--- Source material ---

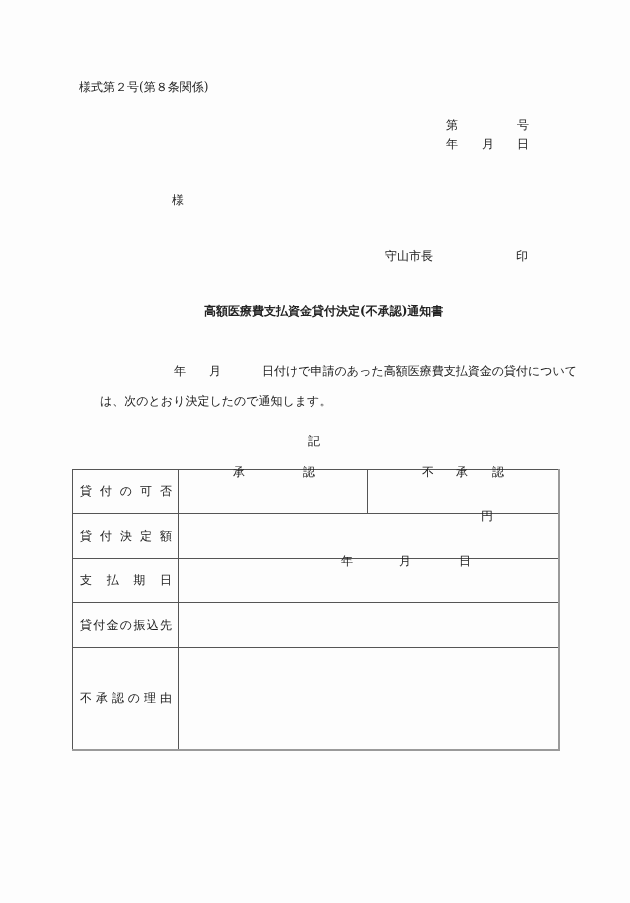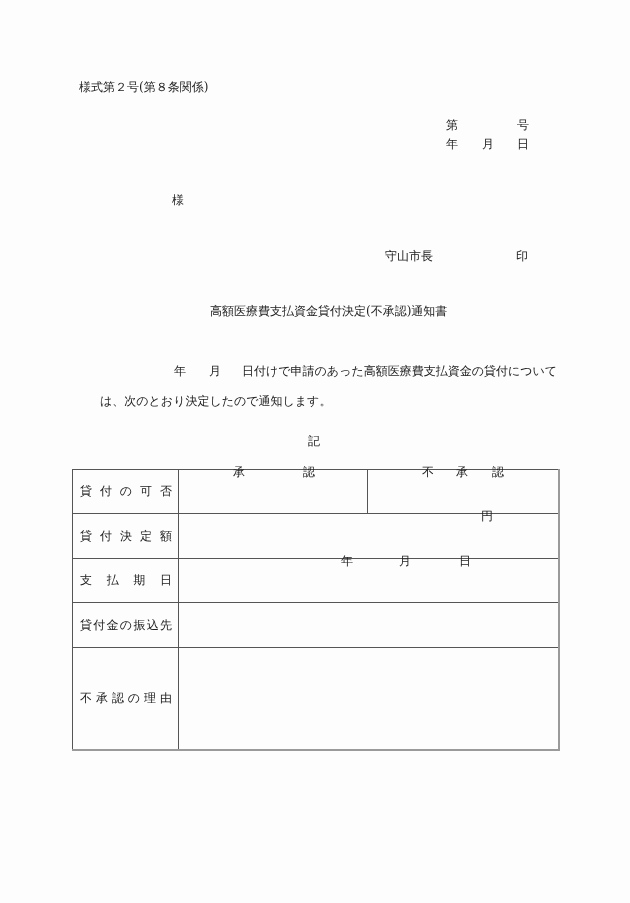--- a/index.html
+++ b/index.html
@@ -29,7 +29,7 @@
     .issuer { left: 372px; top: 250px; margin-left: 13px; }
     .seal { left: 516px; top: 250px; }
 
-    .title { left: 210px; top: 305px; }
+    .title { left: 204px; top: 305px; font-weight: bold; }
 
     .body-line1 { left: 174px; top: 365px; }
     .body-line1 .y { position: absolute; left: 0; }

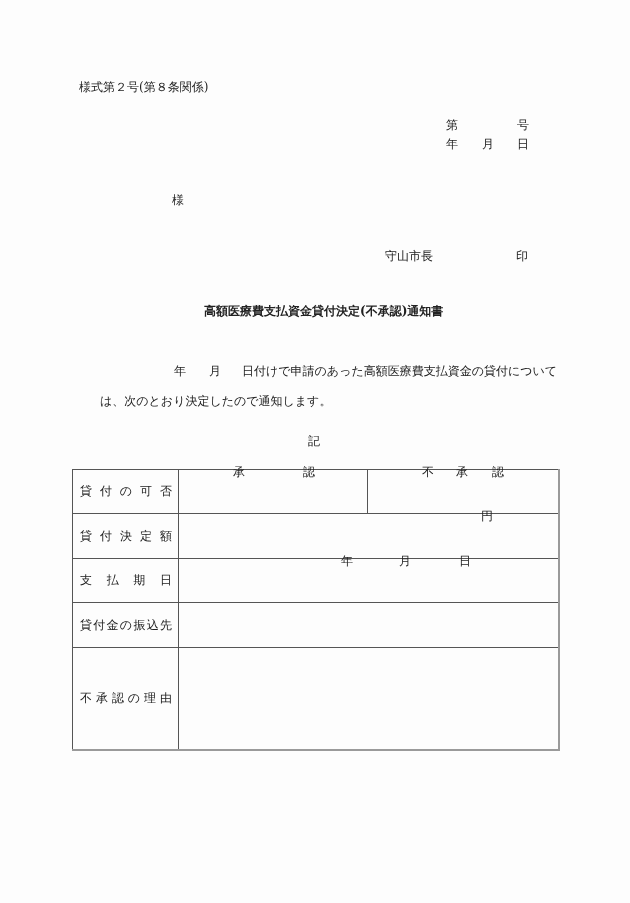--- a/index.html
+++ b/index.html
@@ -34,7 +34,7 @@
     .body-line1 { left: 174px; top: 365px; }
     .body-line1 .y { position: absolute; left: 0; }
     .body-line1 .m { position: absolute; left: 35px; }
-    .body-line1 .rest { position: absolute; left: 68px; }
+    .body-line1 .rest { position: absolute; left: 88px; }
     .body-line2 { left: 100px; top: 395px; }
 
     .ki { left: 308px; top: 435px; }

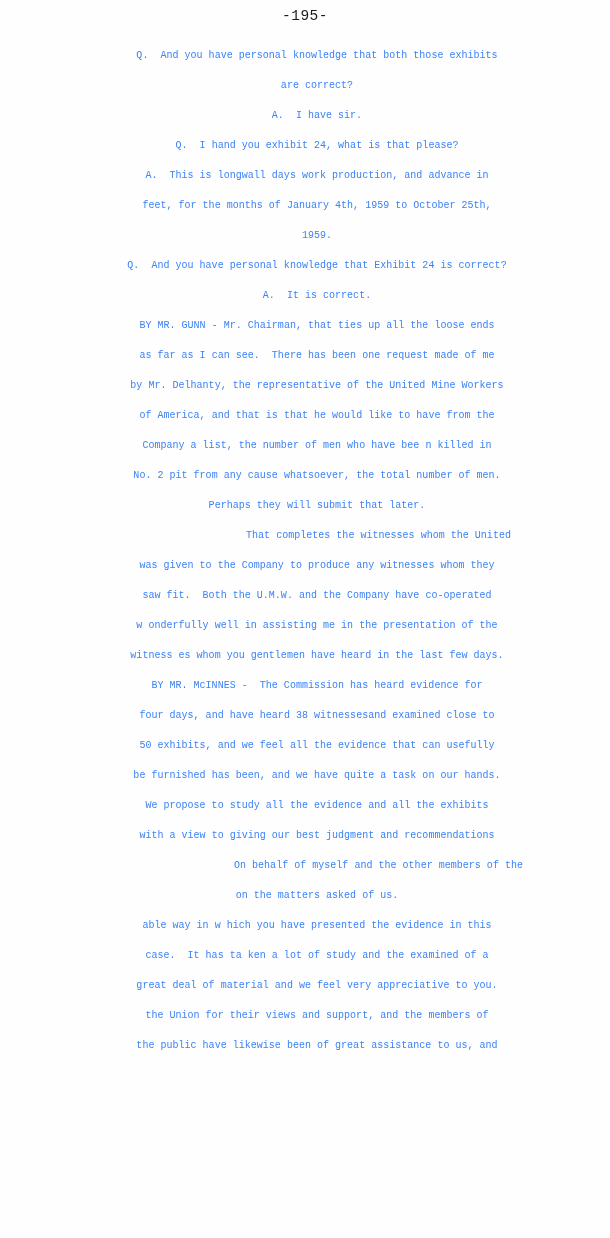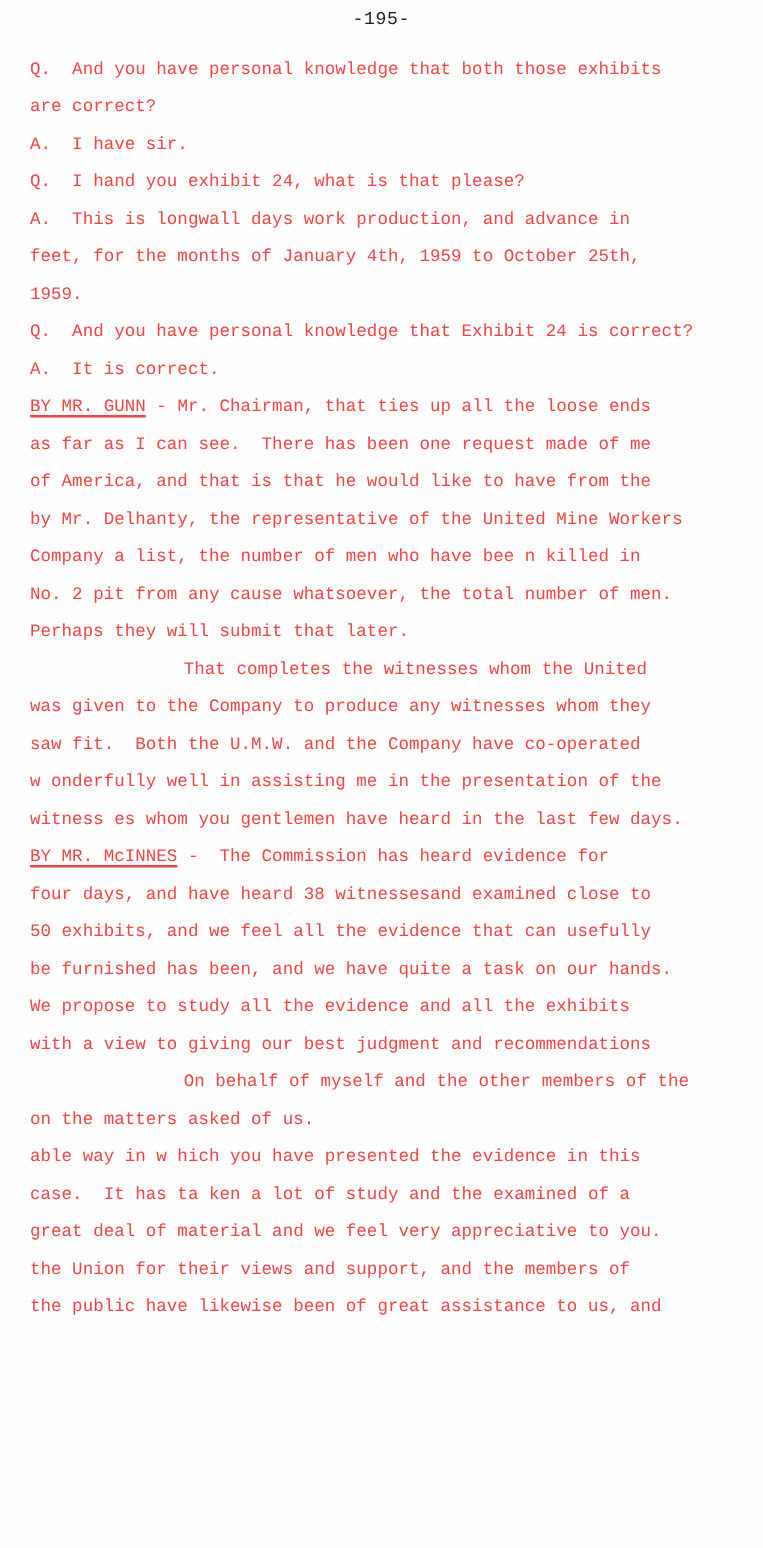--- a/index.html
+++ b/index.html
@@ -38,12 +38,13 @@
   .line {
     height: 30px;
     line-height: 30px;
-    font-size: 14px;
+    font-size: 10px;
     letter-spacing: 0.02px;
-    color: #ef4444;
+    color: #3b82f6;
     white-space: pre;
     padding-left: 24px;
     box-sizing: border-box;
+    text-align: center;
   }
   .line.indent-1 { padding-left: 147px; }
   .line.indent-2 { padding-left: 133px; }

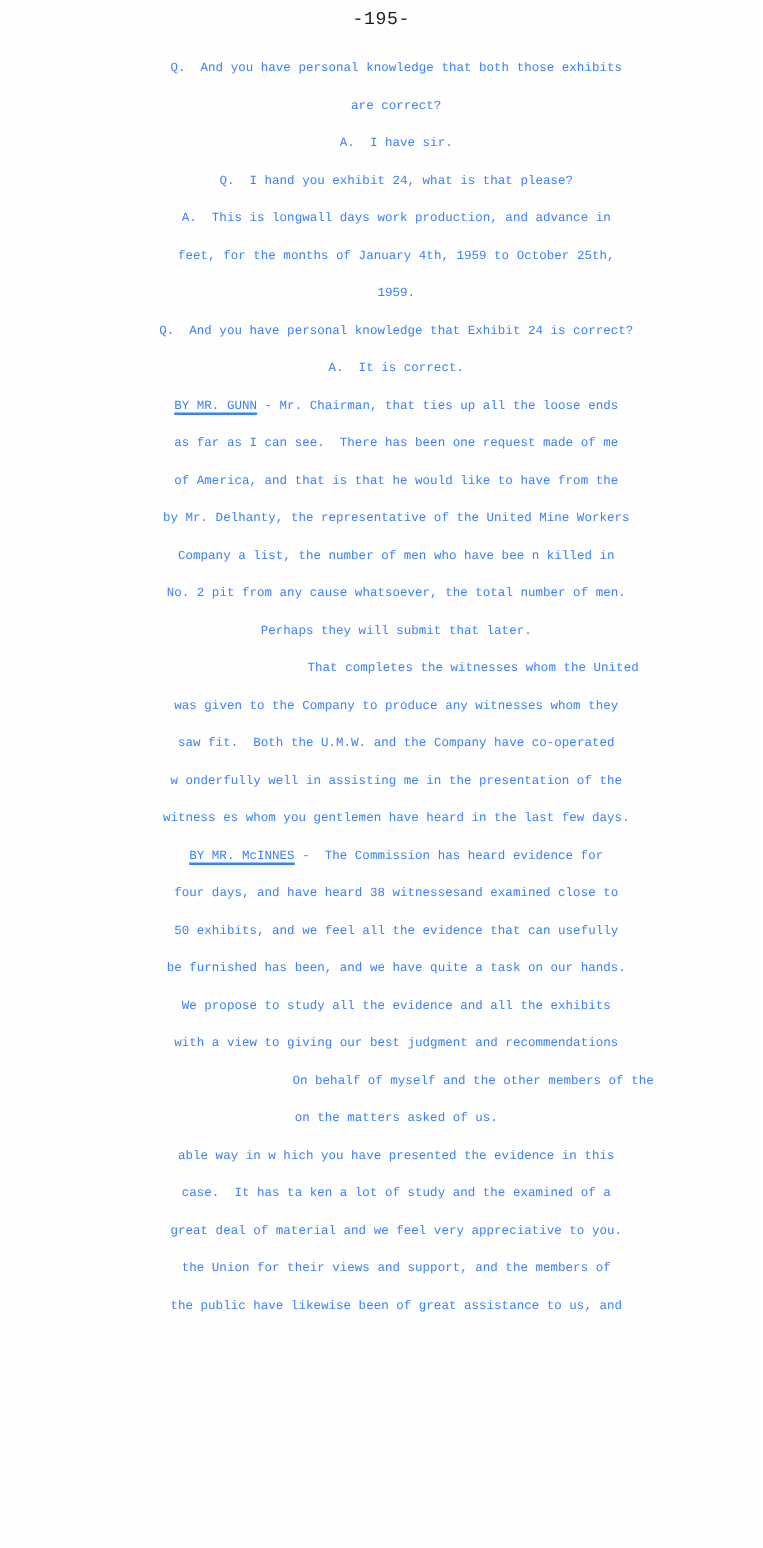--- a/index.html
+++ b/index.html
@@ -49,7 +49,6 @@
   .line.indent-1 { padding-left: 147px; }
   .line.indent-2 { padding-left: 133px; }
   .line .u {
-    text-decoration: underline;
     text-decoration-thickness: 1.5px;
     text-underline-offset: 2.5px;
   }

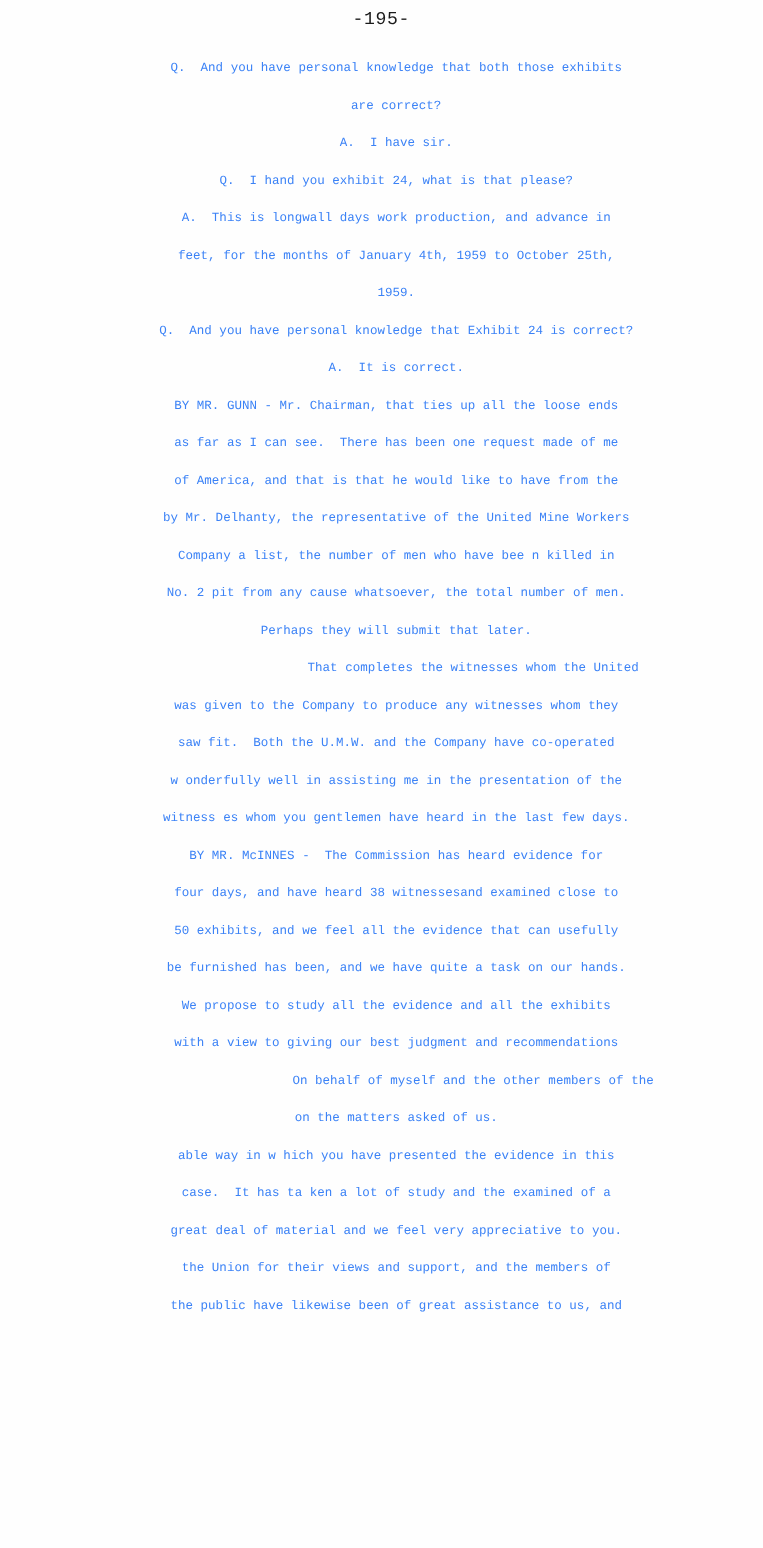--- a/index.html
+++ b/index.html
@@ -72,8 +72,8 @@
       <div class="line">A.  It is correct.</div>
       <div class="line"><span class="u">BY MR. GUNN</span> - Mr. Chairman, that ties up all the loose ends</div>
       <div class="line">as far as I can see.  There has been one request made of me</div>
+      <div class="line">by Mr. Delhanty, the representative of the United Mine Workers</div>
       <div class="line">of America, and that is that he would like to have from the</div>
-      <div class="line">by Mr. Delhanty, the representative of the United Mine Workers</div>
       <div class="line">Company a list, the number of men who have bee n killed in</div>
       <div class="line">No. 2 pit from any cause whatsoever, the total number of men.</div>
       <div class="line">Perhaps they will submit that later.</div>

--- Task requirements ---
Identify each line in the records above that contains the word "have", and copy it out in full.

--- Expected answer ---
       <div class="line">of America, and that is that he would like to have from the</div>
       <div class="line">Company a list, the number of men who have bee n killed in</div>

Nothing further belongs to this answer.